En cas de danger grave ou immédiat, la suspension de la commercialisation, le retrait, le rappel, voire la destruction des produits peuvent être ordonnés.


 


 


 

Question de HEITZ Joseph - le 19/10/2009
Sait-on où en sont les grands groupes capitalistiques (tel Pfizer) ? Comment peut-on contrôler leurs recherches et leurs produits ?

Réponse le  26/10/2009


Les entreprises qui effectuent des recherches sur de nouveaux médicaments ne sont pas tenues de les rendre publiques. Toutefois, elles publient régulièrement les résultats de leurs travaux, soit sous forme de brevets, soit sous forme de publications scientifiques.  

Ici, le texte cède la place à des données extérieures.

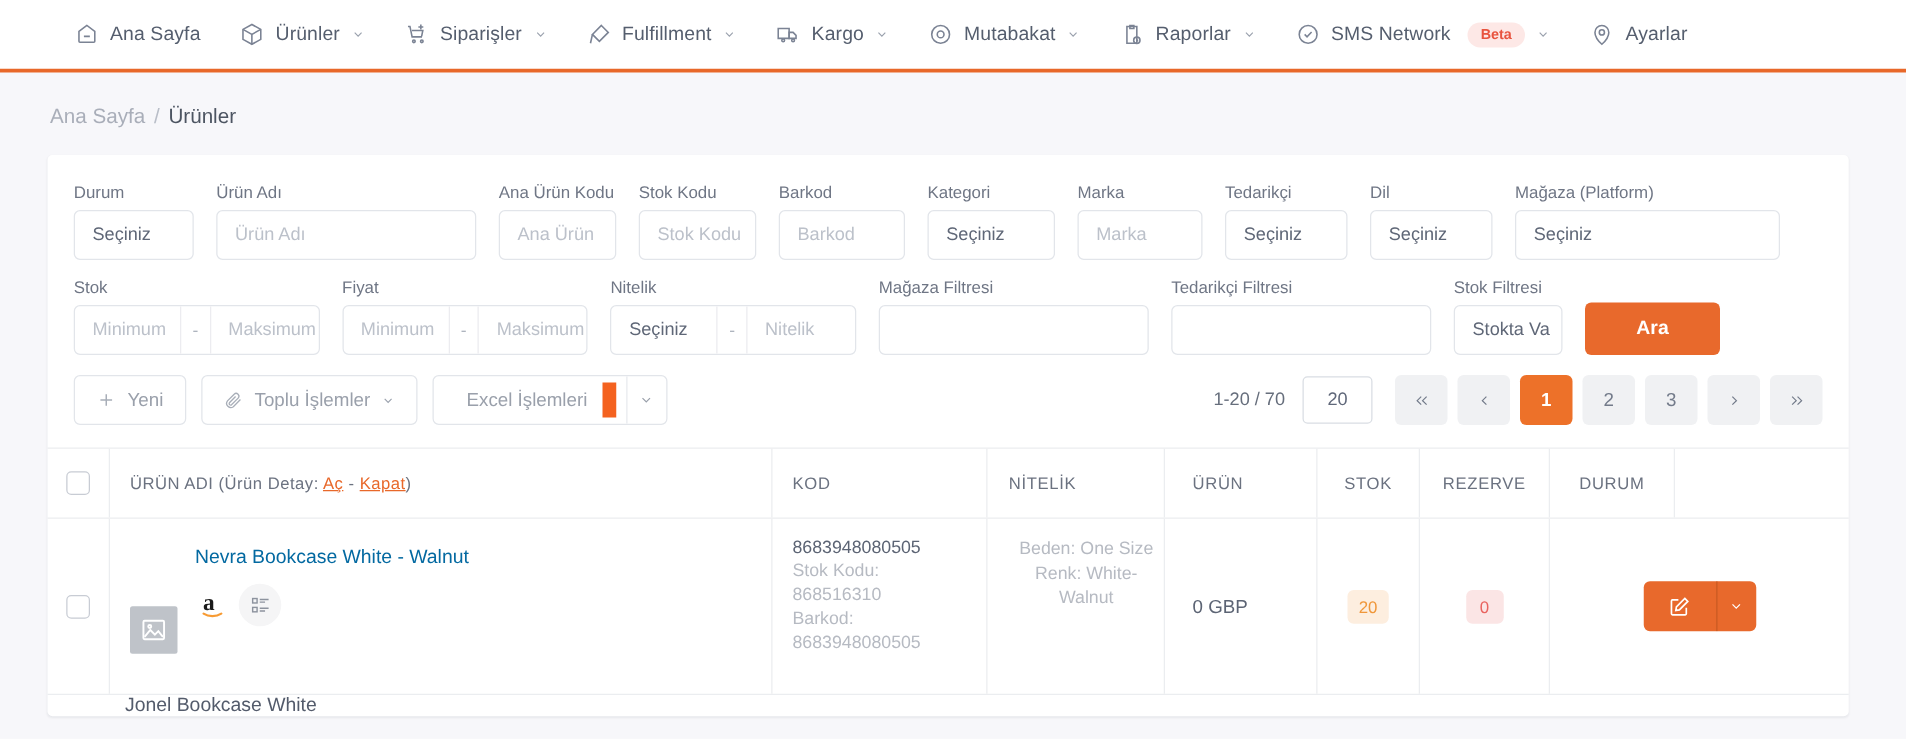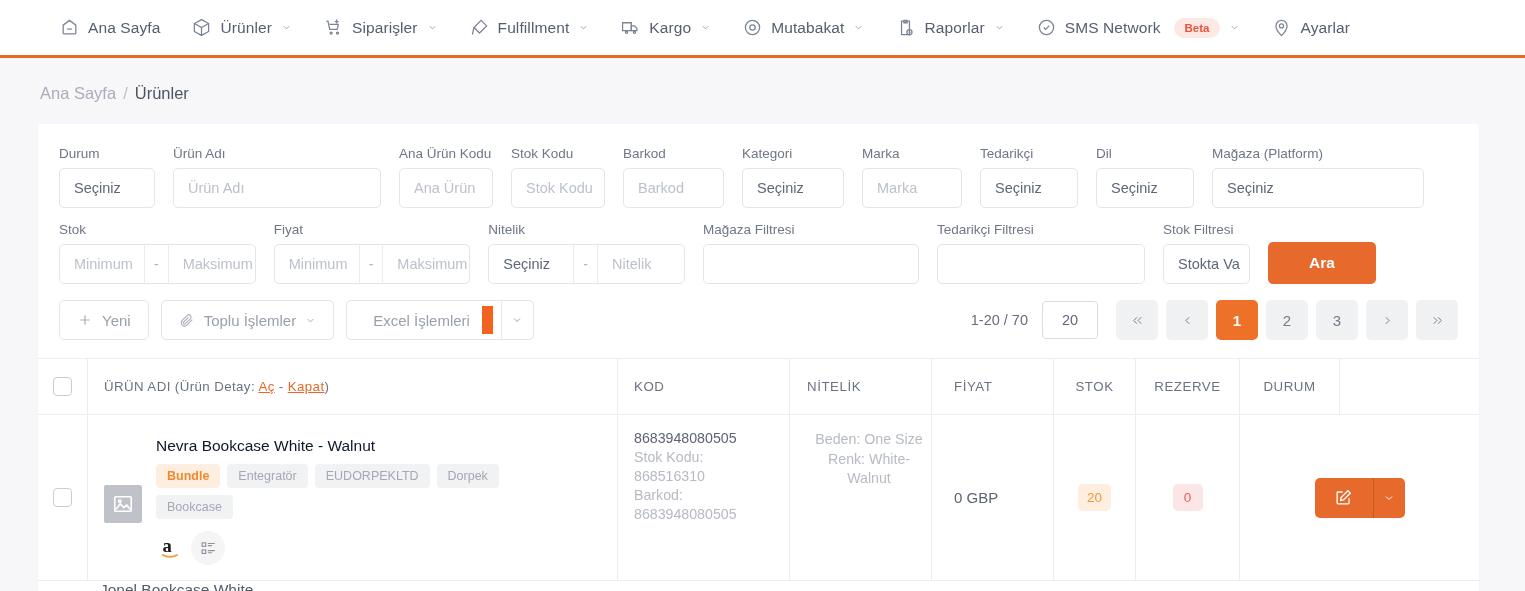"FİYAT" div.tc { text: FİYAT -> ÜRÜN }
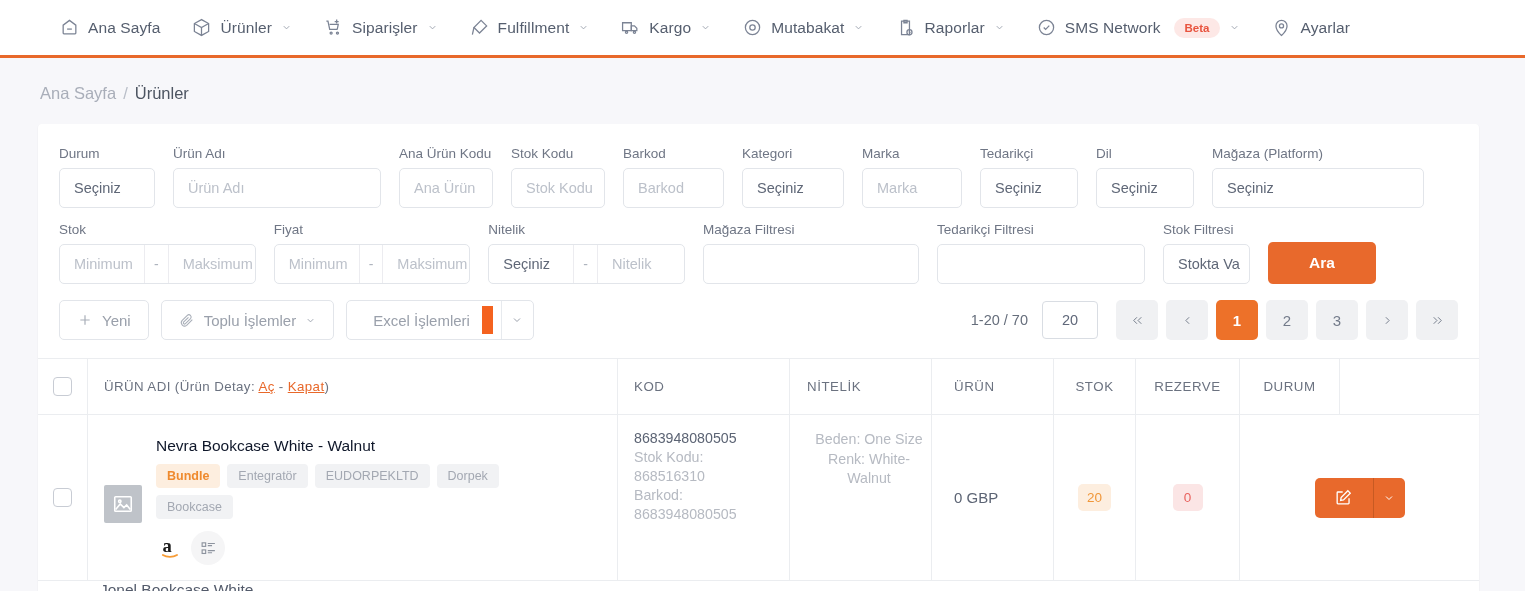"Nevra Bookcase White - Walnut" .prod-title { color: #0f172a -> #0369a1 }
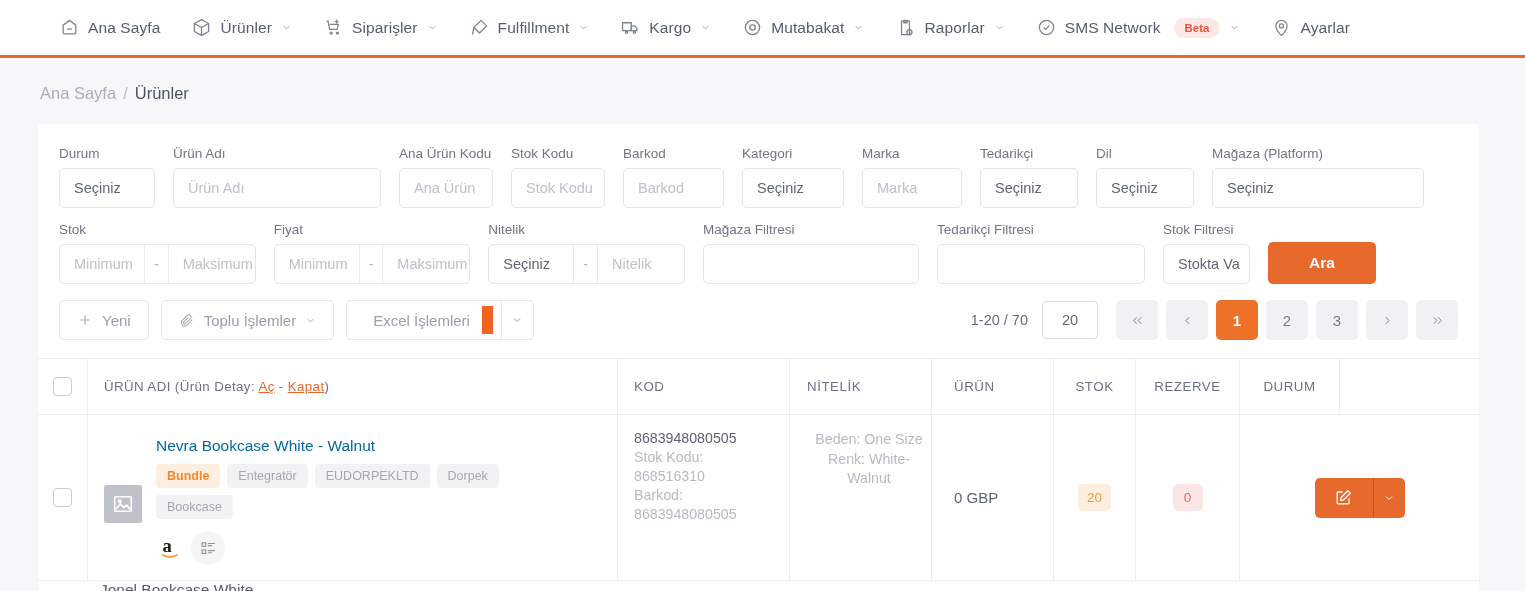"Bundle" div.tags { html: <div> <span>Bundle</span> <span>Entegratör</span> <span>EUDORPEKLTD</span> <span>Dorpek</span> <span>Bookcase</span> </div> -> none }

Cependant, les entreprises ne peuvent librement mettre sur le marché de nouveaux médicaments qui n’ont pas fait l’objet d’une autorisation spécifique des pouvoirs publics. En France, un établissement public de l’État (loi 1er juillet 1998), l’agence de sécurité sanitaire des produits de santé (AFSSAPS), assure la veille sanitaire et la surveillance des produits de santé (médicaments et dispositifs médicaux) destinés à l’homme. Pour chaque nouveau médicament, l'AFSSAPS décerne une autorisation de mise sur le marché (AMM). Cette autorisation de mise sur le marché est délivrée après analyse d'un ensemble complet d'études permettant de renseigner trois paramètres fondamentaux : la qualité, la sécurité et l'efficacité . Les études précliniques et cliniques réalisées  permettent d’appréhender son profil de sécurité et d'évaluer sa balance bénéfice/risque.  Les nouveaux médicaments qui utilisent des nanotechnologies sont évalués de façon tout aussi rigoureuse. A ce sujet, des recommandations de l'AFSSAPS sur les études toxicologiques à mener ont été publiées sur son site internet en juillet 2008.


Après leur commercialisation, les entreprises ont l’obligation de suivre la sécurité de leur produit (plan de gestion de risque incluant le suivi de la pharmacovigilance). Au cours de la commercialisation, l’AFSSAPS peut retirer du marché tout produit en cas de balance bénéfice/risque négative.